Some searching on the internet suggests that it’s impossible to install any cudnn later than 7.3 in conda. I don’t know if there’s a fundamental reason, or just no one has gotten around to putting a later cudnn in conda.

Anyways, I think I will have to change the instructions to suggest installing CUDA/CUDNN using non-conda means.

1 Like

(Marc Rasi) #6

I confirm that I can convolve when I install CUDNN 7.5 manually. I have updated the readme to suggest not installing CUDNN using Conda.

1 Like

(Jeremy Howard (Admin)) #7

Wow amazing that the conda package has been in that state for months! FYI fastai and pytorch both run their own conda channels for just this reason - it’s best to keep full control over your packages.

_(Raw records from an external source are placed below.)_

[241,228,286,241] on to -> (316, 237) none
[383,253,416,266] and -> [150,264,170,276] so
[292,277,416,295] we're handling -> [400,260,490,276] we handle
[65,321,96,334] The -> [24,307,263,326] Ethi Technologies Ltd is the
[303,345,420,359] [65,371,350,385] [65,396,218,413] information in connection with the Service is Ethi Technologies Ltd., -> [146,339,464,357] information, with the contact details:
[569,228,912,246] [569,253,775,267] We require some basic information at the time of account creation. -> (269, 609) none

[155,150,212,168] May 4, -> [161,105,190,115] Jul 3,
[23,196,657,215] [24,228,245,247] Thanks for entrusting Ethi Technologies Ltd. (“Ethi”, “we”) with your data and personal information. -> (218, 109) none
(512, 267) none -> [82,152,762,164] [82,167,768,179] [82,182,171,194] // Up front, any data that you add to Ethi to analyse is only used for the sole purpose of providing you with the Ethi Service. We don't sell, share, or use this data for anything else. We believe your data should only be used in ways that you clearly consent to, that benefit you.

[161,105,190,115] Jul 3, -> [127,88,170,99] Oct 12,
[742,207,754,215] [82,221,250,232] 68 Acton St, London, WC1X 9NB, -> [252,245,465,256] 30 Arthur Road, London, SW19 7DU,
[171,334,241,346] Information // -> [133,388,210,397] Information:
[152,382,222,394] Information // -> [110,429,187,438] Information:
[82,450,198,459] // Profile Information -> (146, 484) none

I’ve got a few versions of cudnn available here fyi: http://files.fast.ai/files/ .

0 Likes

(Jeff Lee) #8

When I run the following in jupyter and repl:

import TensorFlow
var l1 = Conv2D<Float>(filterShape:(5, 5, 1, 32))
var out = l1.applied(to: Tensor<Float>(zeros: [1, 28,28,1]))

I get the same error you mentioned

“Fatal error: Failed to get convolution algorithm. This is probably because cuDNN failed to initialize, so try looking to see if a warning log message was printed above.: file /swift-base/swift/stdlib/public/TensorFlow/CompilerRuntime.swift, line 2043”

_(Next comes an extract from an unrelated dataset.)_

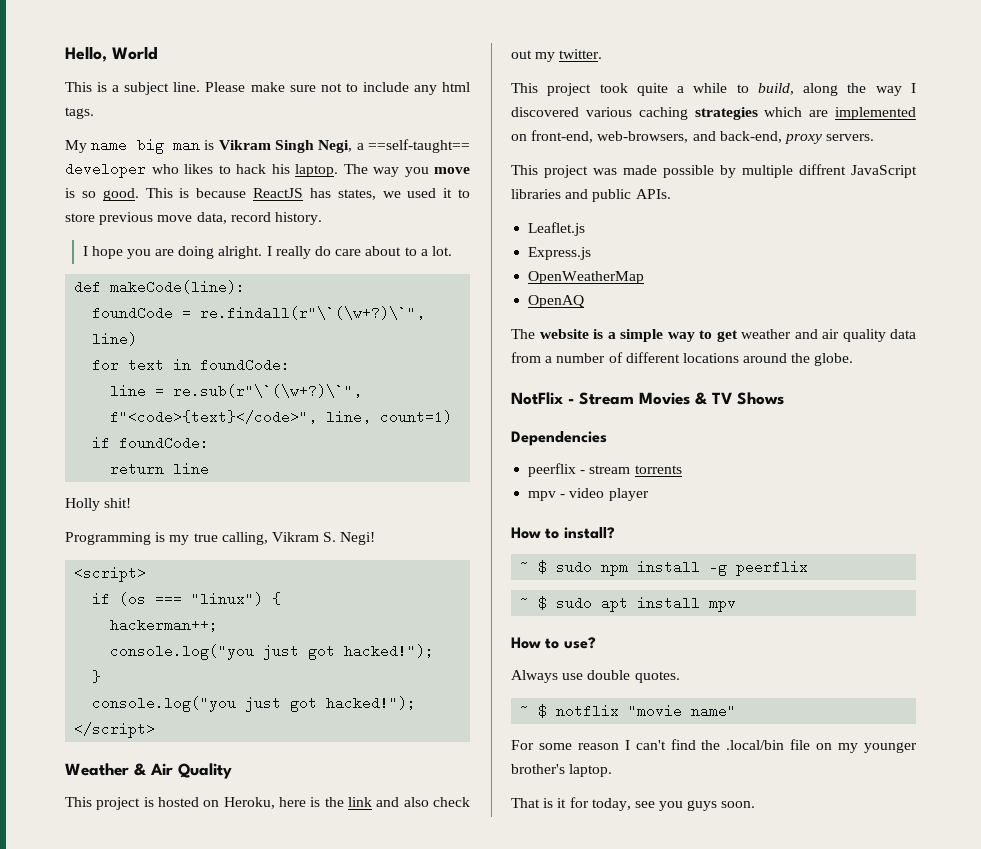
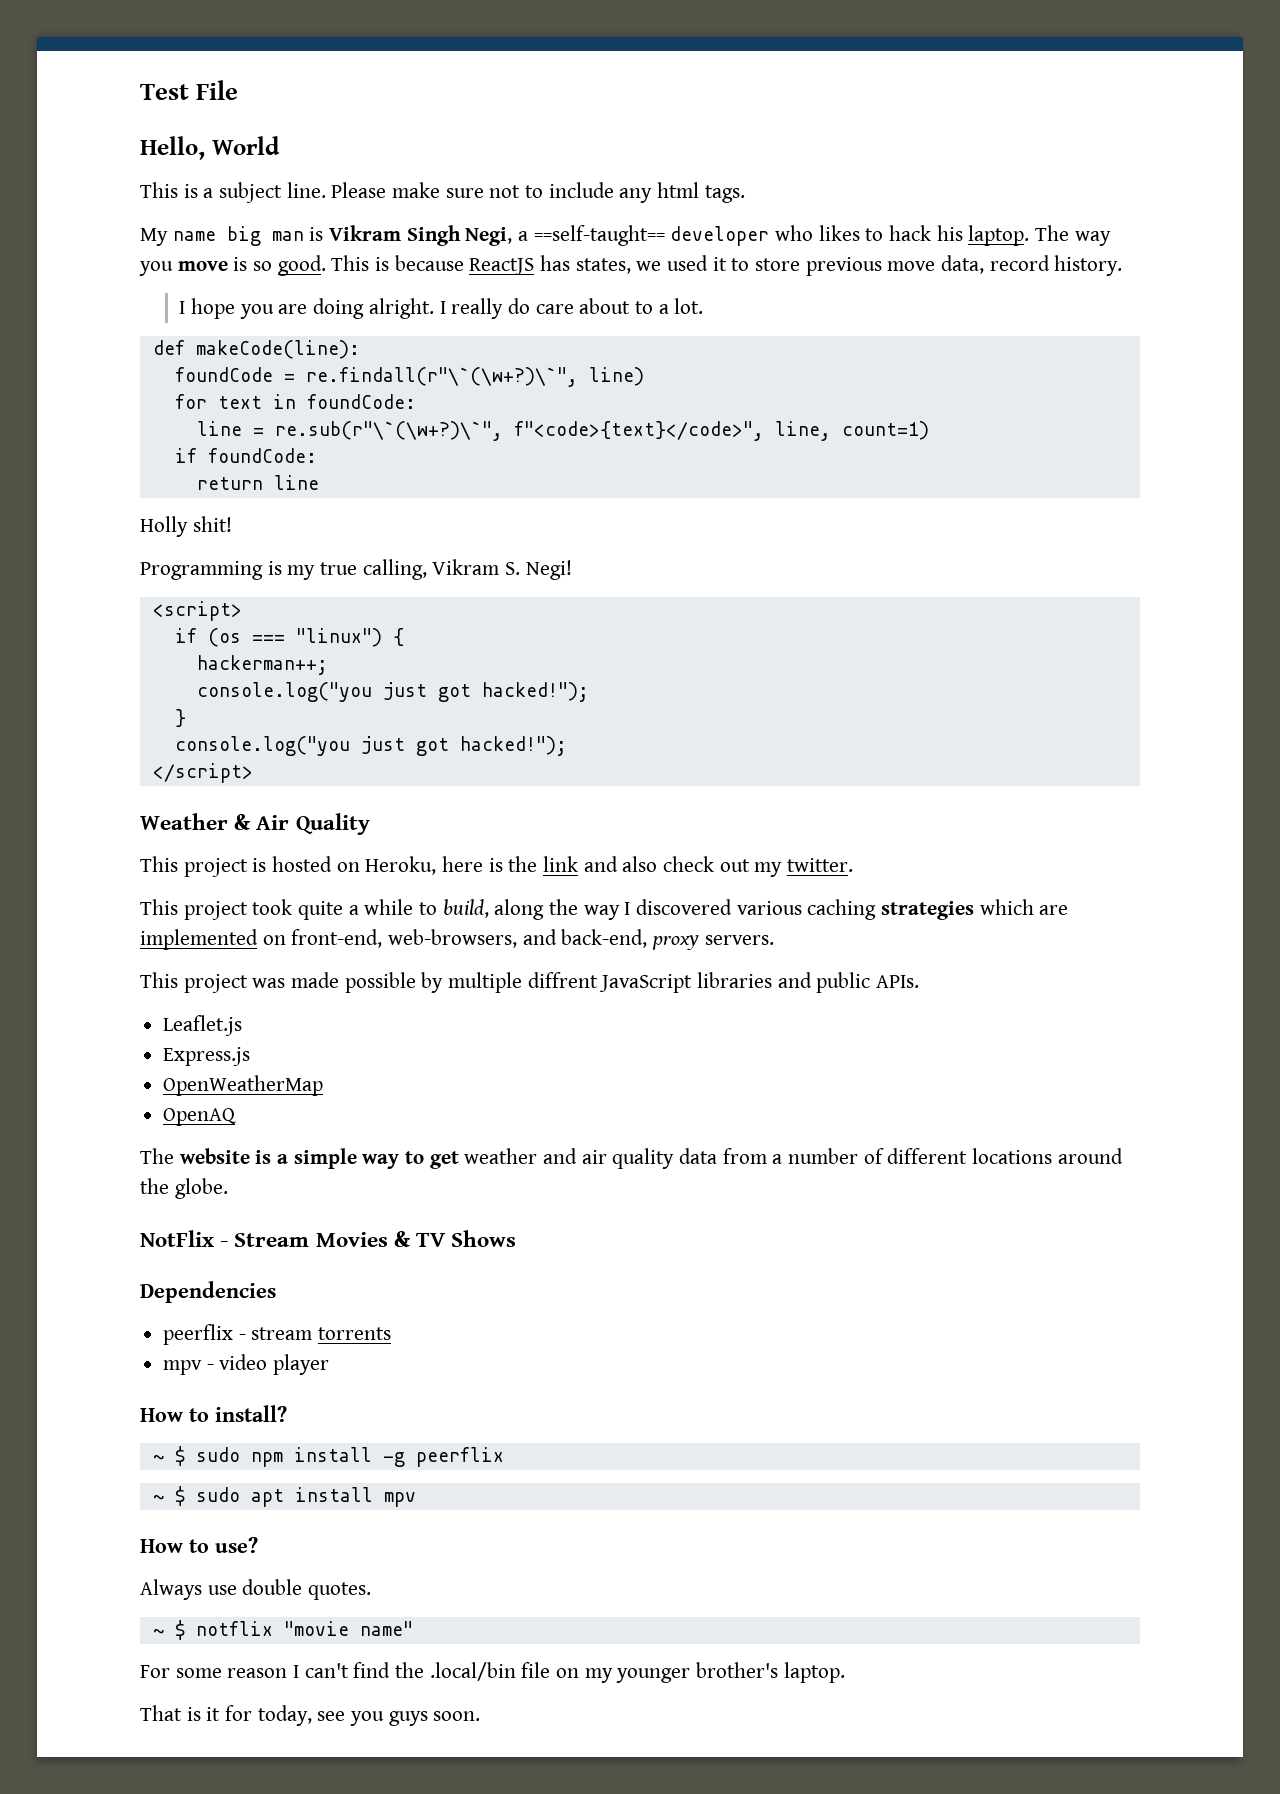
(65, 54) none -> [140,80,238,100] Test File //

Any suggestions on what I should look into to figure out what’s broken?

I did setup swift-jupyter in a conda environment, but not sure if that has anything to do with this problem since I can’t even use the conv layer in repl.

My setup:
Ubuntu 18.04
Cuda 10.0
Nvidia Driver 410.104
Cudnn 7.5 edit: I even tried downgrading to cudnn 7.4.1.5

Note: I did not install cudnn with conda, though I have on this box in the past. I am able to run the cuda mnist sample without issues so my cudnn/conda install appears to be ok. I even installed tensorflow-gpu for python and ran some convs successfully in python.

0 Likes

#9

I had everything running smoothly up until I used a conv layer, and the issue was CuDNN, so I’d double-check your cuddn install if I were you.

0 Likes

(Jeff Lee) #10

Wouldn’t any install issue have shown up when I try running the cuda mnist sample “mnistCUDNN” since it uses cudnn? And I am able to use conv layers all day long with a python tf install using the gpu. Any specific suggestions for troubleshooting the install?

0 Likes

#11

I followed the most recent Jeff Heaton’s software installation tutorial for my Win 10 GTX 1070 laptop here https://github.com/jeffheaton/t81_558_deep_learning/blob/master/t81_558_class01_intro_python.ipynb and changed his pip install --upgrade tensorflow==1.12.0 with conda install tensorflow-gpu , which takes care of the needed CUDA and CUDNN under your dedicated environment provided that you have installed the nVidia video drive, CUDA driver and CUDNN already.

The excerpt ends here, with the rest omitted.